_TASK DESCRIPTION_
Below are records that contain pictures; transcribe the text exactly and omit the pictures.
===
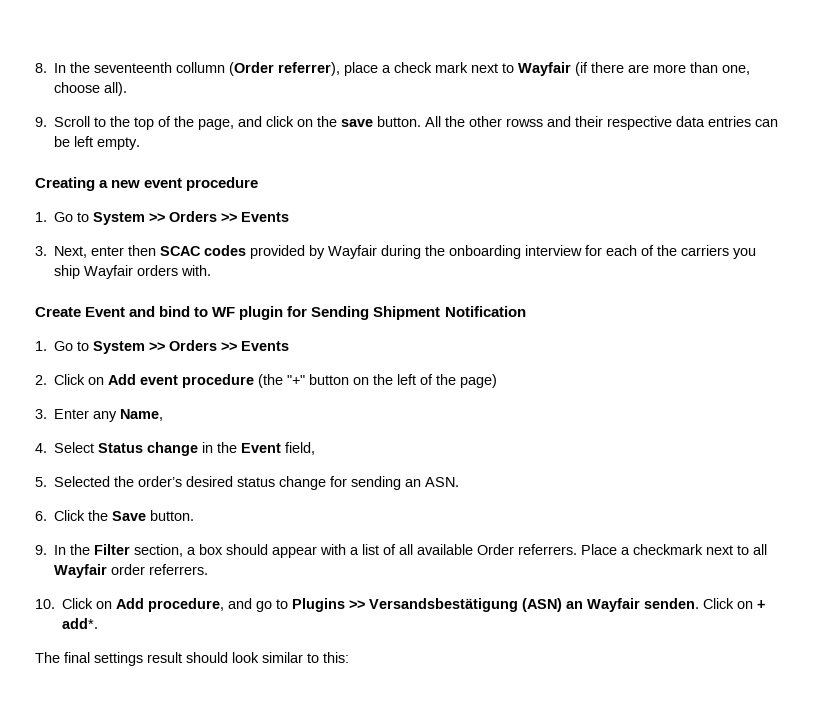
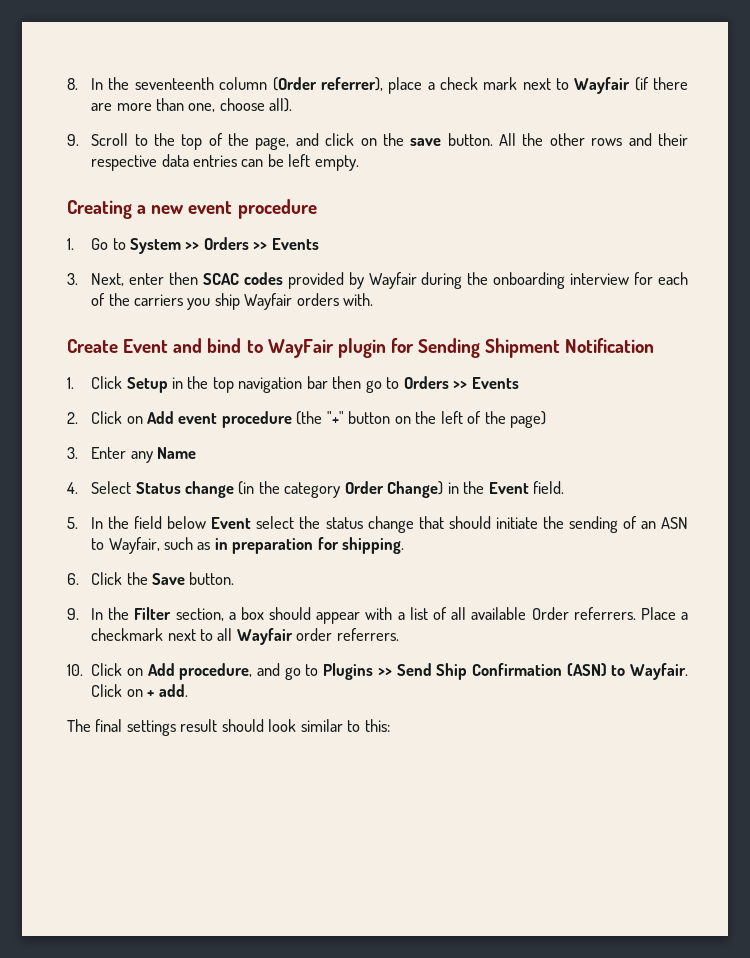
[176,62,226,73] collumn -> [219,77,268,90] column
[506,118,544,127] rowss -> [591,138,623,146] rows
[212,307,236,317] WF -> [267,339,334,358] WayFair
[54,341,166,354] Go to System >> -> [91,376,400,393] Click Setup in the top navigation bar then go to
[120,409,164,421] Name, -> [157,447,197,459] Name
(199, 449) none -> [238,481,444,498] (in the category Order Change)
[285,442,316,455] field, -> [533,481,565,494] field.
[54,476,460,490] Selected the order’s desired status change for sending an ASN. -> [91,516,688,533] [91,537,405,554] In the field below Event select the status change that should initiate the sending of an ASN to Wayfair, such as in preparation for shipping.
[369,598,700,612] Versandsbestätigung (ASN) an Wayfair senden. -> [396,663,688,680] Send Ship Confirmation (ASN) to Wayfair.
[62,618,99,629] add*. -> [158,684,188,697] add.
===
_YOUR SOLUTION_
[176,62,226,73] collumn -> [219,77,268,90] column
[506,118,544,127] rowss -> [591,138,623,146] rows
[212,307,236,317] WF -> [267,339,334,358] WayFair
[54,341,166,354] Go to System >> -> [91,376,400,393] Click Setup in the top navigation bar then go to
[120,409,164,421] Name, -> [157,447,197,459] Name
(199, 449) none -> [238,481,444,498] (in the category Order Change)
[285,442,316,455] field, -> [533,481,565,494] field.
[54,476,460,490] Selected the order’s desired status change for sending an ASN. -> [91,516,688,533] [91,537,405,554] In the field below Event select the status change that should initiate the sending of an ASN to Wayfair, such as in preparation for shipping.
[369,598,700,612] Versandsbestätigung (ASN) an Wayfair senden. -> [396,663,688,680] Send Ship Confirmation (ASN) to Wayfair.
[62,618,99,629] add*. -> [158,684,188,697] add.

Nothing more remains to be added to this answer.